Finite difference method in prolate spheroidal coordinates for freely suspended spheroidal particles in linear flows of viscous and viscoelastic fluids
Arjun Sharma, Donald L. Koch

TL;DR
This paper develops a finite difference numerical method in prolate spheroidal coordinates to simulate flow around spheroidal particles in viscous and viscoelastic fluids, enabling accurate modeling of unbounded domains and various particle shapes.
Contribution
It introduces a novel finite difference scheme in prolate spheroidal coordinates that accurately resolves particle boundaries and unbounded flow domains, including a force- and torque-free formulation for zero inertia cases.
Findings
Validated against existing results for spheres and spheroids.
Able to simulate a range of particle shapes from spheres to slender fibers.
Demonstrated effectiveness for Newtonian and viscoelastic fluids.
Abstract
A finite difference scheme is used to develop a numerical method to solve the flow of an unbounded viscoelastic fluid with zero to moderate inertia around a prolate spheroidal particle.

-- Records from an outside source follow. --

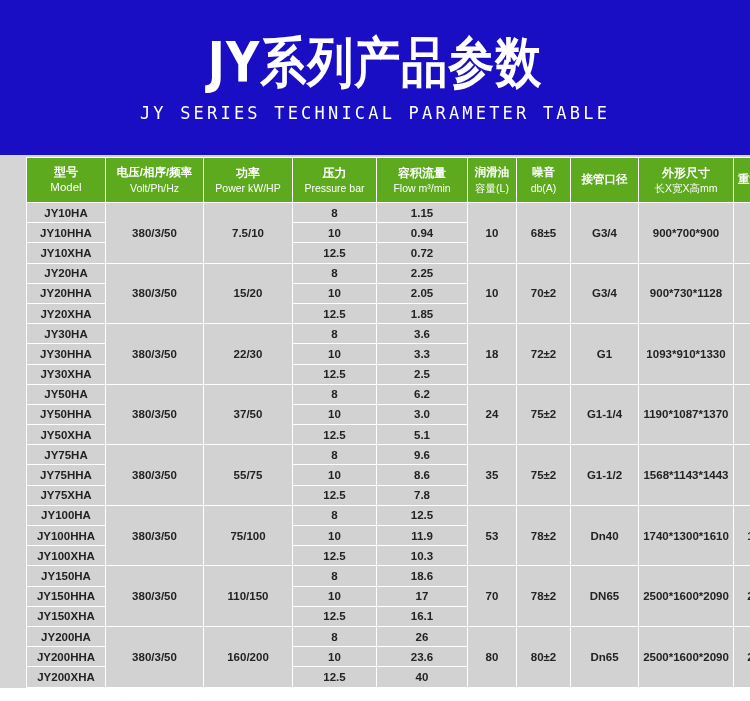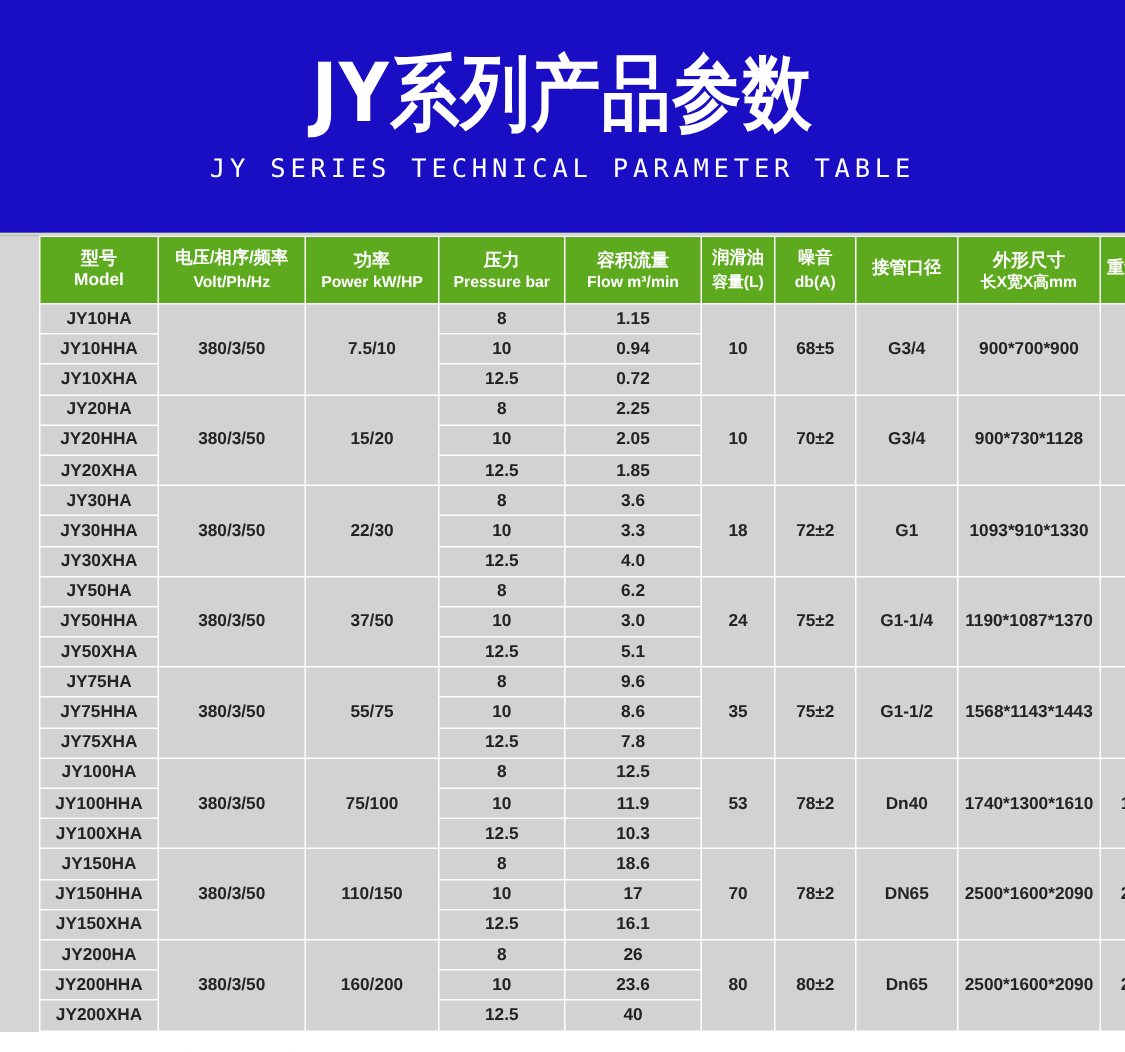"JY系列产品参数" #page { background: #4d7c0f -> #be185d }
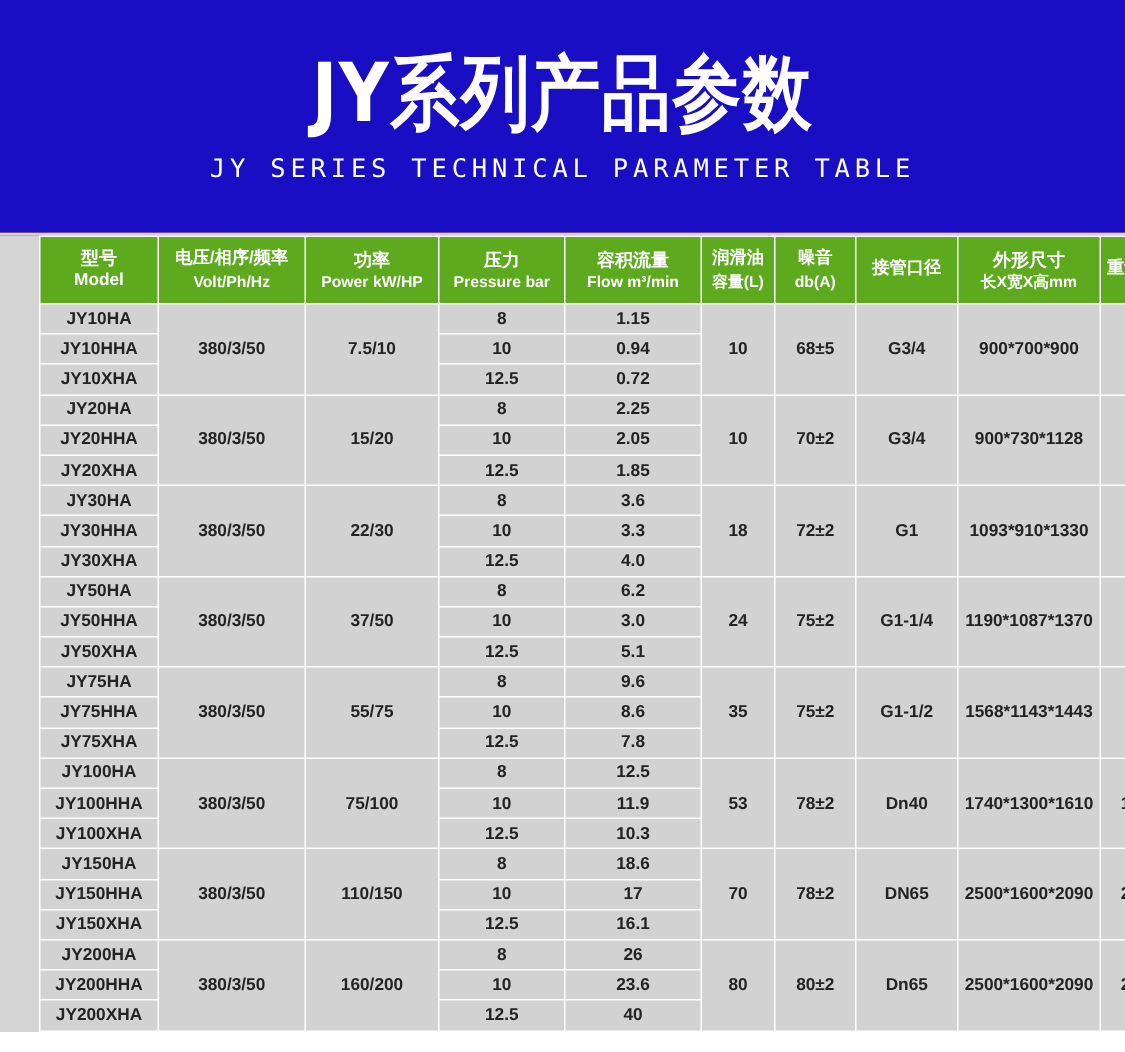"Model" thead th .en { font-weight: 700 -> 400 }
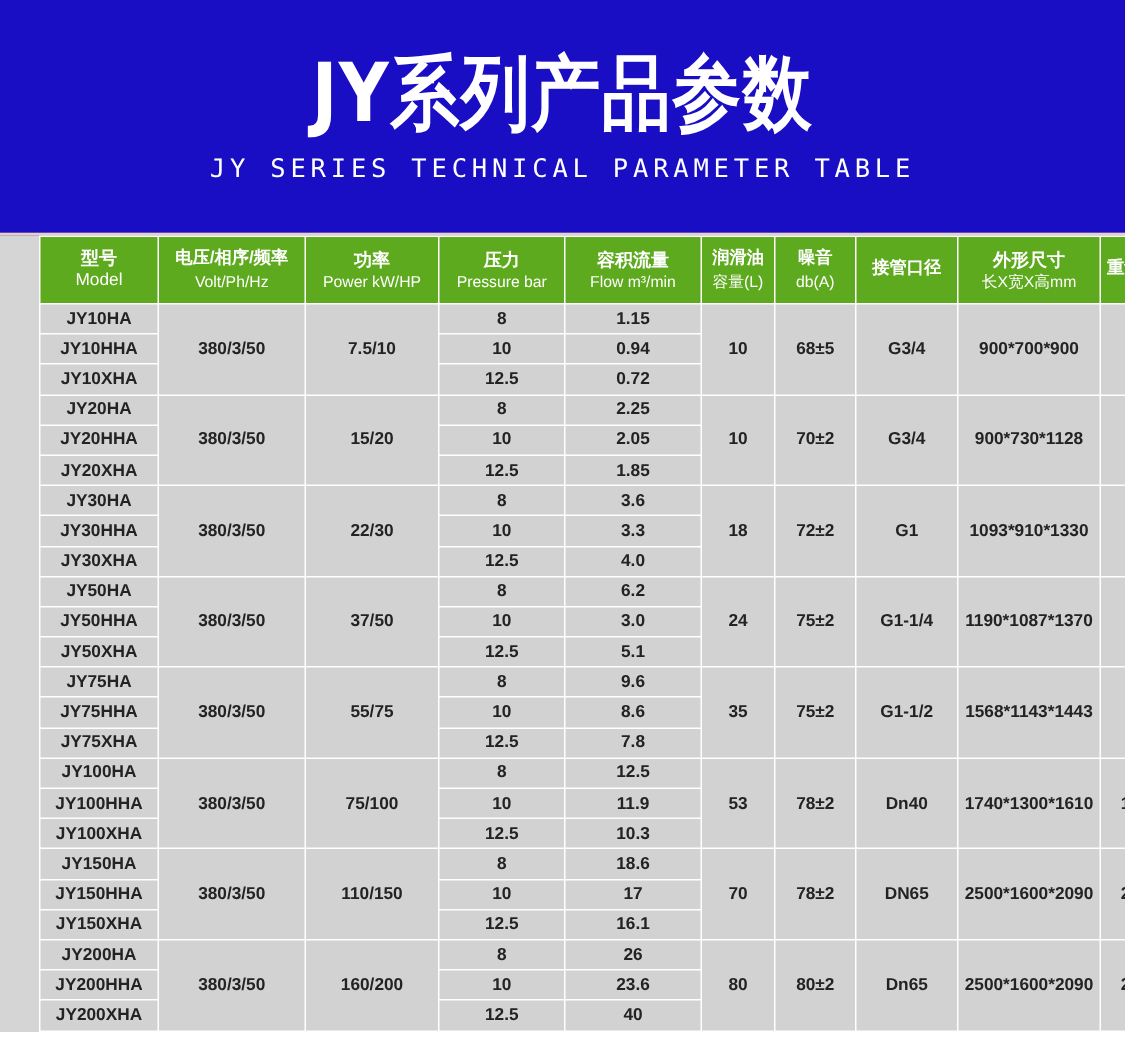"4.0" td { text: 4.0 -> 2.5 }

The equations are written in prolate spheroidal coordinates, and the shape of the particle is exactly resolved as one of the coordinate surfaces representing the inner boundary of the computational domain. As the prolate spheroidal grid is naturally clustered near the particle surface, good resolution is obtained in the regions where the gradients of relevant flow variables are most significant. This coordinate system also allows large domain sizes with a reasonable number of mesh points to simulate unbounded fluid around a particle. Changing the aspect ratio of the inner computational boundary enables simulations of different particle shapes ranging from a sphere to a slender fiber. Numerical studies of…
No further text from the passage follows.